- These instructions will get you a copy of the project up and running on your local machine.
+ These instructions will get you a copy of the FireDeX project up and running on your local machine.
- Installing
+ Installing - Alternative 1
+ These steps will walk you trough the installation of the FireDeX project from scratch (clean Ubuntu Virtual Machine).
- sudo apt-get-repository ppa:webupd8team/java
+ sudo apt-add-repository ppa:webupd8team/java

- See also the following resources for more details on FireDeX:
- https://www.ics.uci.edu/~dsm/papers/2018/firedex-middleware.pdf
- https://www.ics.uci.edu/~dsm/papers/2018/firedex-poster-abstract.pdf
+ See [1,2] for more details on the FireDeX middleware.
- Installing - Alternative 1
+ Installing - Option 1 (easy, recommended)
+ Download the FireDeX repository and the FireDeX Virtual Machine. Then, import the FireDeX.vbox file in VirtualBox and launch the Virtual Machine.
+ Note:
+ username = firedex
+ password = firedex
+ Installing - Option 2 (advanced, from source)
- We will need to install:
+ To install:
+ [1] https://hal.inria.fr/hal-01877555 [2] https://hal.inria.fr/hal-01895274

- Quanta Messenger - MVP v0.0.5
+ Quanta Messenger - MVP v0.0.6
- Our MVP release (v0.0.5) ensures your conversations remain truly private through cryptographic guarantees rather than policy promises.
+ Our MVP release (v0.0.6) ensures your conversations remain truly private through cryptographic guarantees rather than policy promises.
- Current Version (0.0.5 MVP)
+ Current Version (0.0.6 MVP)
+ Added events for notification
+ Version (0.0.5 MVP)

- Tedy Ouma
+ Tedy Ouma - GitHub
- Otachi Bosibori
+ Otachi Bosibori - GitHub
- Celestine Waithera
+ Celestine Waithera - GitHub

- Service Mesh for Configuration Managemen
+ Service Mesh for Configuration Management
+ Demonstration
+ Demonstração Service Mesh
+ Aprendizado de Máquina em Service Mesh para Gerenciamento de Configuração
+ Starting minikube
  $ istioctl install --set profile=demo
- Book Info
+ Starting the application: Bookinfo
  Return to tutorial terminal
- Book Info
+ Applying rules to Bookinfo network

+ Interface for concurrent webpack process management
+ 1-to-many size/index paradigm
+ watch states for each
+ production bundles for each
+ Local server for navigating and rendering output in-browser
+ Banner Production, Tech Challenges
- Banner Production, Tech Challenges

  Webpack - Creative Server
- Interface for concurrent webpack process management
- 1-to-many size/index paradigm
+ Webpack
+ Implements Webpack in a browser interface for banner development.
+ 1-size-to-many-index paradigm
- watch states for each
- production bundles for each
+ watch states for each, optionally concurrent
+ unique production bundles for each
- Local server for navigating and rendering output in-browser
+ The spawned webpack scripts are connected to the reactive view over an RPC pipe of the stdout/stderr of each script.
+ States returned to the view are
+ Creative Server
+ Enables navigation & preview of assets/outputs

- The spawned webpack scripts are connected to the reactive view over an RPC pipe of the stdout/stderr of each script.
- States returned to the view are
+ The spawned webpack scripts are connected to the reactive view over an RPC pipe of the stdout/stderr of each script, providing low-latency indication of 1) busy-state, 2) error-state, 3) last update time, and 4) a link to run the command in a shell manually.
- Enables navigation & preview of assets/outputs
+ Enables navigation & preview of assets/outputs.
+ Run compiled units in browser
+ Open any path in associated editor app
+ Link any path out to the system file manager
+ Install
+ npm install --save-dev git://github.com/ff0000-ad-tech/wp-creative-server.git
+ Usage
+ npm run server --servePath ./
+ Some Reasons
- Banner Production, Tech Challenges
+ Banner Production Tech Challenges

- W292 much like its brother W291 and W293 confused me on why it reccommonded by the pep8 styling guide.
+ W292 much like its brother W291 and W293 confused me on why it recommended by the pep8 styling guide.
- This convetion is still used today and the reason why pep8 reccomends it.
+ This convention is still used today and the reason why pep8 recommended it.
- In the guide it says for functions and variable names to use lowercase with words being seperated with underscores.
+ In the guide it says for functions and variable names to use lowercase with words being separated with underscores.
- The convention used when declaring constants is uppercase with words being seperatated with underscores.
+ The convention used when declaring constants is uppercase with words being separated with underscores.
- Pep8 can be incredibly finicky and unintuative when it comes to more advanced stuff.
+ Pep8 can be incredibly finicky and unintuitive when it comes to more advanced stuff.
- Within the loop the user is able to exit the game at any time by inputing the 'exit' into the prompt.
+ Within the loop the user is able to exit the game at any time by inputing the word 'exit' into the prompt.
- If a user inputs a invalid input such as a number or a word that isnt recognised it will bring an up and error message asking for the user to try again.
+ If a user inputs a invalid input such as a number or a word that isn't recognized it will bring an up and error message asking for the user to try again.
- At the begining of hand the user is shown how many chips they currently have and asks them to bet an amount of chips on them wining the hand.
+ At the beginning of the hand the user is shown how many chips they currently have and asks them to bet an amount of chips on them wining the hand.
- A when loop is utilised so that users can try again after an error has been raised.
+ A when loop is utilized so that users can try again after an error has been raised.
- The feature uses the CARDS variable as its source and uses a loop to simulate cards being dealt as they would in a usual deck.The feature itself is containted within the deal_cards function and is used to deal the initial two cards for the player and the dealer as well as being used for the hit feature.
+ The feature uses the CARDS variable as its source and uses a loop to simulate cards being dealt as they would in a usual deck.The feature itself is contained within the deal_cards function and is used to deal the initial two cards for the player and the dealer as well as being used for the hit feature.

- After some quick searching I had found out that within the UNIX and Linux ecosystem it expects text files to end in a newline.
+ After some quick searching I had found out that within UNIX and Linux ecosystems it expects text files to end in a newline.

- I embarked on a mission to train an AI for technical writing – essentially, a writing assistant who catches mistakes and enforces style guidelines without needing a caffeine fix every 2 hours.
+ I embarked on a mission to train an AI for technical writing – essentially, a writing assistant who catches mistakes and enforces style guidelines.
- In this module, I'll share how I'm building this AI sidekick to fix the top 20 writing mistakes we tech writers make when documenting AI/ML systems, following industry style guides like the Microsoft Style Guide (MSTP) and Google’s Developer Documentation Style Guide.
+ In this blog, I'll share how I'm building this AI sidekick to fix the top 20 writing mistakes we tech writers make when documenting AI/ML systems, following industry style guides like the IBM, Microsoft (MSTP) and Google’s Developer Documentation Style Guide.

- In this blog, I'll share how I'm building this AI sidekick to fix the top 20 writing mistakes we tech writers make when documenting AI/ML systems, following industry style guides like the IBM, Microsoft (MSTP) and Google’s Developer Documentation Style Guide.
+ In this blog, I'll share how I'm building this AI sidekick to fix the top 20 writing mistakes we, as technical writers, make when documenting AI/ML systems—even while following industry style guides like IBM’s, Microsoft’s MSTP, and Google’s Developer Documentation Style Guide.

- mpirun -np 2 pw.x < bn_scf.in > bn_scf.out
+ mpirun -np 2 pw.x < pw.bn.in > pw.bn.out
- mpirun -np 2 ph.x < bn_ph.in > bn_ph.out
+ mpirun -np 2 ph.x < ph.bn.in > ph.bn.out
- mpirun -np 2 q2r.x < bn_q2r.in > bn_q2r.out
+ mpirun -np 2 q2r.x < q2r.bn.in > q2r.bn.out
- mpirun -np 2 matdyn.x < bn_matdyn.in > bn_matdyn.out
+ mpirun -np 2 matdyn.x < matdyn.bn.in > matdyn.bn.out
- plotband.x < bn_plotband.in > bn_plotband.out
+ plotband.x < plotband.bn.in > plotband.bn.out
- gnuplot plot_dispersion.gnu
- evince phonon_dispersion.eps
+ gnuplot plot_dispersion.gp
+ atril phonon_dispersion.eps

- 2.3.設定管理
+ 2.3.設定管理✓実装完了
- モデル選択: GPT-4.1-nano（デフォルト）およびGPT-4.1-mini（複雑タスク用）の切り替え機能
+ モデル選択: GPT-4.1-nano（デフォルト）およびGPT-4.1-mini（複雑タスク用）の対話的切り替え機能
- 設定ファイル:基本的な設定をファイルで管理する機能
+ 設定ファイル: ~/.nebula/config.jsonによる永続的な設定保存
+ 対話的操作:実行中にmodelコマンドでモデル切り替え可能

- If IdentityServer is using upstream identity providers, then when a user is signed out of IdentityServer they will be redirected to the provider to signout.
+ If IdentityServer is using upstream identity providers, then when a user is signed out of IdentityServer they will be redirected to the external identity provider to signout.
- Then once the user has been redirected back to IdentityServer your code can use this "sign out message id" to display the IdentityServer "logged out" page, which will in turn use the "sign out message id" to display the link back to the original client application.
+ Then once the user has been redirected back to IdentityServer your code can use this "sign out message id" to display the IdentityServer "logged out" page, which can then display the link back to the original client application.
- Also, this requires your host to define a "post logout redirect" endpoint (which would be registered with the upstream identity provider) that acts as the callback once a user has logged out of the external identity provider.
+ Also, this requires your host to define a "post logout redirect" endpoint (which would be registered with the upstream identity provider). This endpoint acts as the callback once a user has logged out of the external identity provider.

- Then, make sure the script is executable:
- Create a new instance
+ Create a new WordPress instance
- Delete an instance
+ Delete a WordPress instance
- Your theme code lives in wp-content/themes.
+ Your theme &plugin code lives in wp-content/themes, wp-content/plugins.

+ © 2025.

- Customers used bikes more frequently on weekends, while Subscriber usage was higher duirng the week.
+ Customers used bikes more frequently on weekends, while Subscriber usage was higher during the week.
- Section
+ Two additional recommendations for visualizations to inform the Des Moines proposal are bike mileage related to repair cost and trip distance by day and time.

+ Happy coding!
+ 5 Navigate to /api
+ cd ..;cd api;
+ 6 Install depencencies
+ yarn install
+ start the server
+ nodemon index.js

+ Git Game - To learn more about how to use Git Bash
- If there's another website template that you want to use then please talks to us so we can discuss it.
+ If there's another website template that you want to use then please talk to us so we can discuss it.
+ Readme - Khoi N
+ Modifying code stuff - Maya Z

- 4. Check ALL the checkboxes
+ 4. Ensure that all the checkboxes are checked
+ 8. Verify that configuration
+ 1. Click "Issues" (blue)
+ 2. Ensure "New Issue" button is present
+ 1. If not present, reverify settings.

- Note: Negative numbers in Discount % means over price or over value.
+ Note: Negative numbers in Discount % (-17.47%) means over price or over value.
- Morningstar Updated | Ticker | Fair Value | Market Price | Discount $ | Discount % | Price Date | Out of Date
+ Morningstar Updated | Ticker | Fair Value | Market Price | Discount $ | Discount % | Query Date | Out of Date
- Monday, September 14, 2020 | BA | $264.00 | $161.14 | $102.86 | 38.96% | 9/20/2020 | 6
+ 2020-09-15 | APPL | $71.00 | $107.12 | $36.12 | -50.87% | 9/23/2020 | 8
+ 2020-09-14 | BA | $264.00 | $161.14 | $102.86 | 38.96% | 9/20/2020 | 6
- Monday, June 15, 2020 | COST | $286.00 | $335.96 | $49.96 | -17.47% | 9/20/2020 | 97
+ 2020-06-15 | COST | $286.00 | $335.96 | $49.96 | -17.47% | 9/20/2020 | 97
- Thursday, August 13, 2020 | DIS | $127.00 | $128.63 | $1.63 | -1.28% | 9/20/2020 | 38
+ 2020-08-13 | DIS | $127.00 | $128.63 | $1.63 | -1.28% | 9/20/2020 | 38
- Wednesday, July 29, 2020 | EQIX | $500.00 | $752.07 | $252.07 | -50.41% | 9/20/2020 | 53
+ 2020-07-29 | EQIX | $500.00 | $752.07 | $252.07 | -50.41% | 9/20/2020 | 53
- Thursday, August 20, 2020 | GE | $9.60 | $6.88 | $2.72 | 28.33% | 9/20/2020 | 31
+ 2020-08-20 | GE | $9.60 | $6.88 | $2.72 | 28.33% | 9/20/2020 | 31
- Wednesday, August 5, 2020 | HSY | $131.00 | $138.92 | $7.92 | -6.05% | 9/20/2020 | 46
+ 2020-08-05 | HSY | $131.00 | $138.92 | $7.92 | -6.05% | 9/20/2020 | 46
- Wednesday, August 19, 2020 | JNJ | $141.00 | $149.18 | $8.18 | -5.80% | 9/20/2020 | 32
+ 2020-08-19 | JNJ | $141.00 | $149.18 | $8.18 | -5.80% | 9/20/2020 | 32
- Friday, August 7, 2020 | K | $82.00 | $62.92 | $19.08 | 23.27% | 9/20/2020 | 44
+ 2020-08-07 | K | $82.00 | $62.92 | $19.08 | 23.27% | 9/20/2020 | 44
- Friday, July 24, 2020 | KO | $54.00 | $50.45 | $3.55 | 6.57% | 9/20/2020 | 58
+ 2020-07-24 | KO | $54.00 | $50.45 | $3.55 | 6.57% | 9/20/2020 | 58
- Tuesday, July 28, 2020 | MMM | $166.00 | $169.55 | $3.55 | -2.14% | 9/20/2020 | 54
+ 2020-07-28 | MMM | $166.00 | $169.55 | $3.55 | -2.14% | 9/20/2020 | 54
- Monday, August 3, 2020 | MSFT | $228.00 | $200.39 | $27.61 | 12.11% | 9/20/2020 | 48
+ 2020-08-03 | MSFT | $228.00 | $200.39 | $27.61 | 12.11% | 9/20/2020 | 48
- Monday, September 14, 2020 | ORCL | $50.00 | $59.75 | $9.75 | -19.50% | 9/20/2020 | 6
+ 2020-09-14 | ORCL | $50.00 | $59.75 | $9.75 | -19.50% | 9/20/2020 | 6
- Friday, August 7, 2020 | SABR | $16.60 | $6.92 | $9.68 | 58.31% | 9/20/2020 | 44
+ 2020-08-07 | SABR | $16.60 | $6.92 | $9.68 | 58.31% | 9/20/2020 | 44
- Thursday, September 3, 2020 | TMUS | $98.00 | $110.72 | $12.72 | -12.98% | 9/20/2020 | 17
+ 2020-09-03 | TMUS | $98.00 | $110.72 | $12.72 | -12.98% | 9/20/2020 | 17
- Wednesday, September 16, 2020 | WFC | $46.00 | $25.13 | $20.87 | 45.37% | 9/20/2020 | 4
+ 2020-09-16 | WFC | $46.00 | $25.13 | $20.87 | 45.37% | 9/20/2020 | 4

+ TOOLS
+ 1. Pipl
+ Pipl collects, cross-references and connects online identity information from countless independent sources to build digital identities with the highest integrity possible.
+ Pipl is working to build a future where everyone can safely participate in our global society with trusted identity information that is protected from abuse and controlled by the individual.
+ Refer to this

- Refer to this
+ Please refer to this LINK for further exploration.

━━━━━━━━━━

To do » Using the material above, quote the first line and each line after it, stopping at and including the line that holds "password = firedex".

Response to this exercise »
- These instructions will get you a copy of the project up and running on your local machine.
+ These instructions will get you a copy of the FireDeX project up and running on your local machine.
- Installing
+ Installing - Alternative 1
+ These steps will walk you trough the installation of the FireDeX project from scratch (clean Ubuntu Virtual Machine).
- sudo apt-get-repository ppa:webupd8team/java
+ sudo apt-add-repository ppa:webupd8team/java

- See also the following resources for more details on FireDeX:
- https://www.ics.uci.edu/~dsm/papers/2018/firedex-middleware.pdf
- https://www.ics.uci.edu/~dsm/papers/2018/firedex-poster-abstract.pdf
+ See [1,2] for more details on the FireDeX middleware.
- Installing - Alternative 1
+ Installing - Option 1 (easy, recommended)
+ Download the FireDeX repository and the FireDeX Virtual Machine. Then, import the FireDeX.vbox file in VirtualBox and launch the Virtual Machine.
+ Note:
+ username = firedex
+ password = firedex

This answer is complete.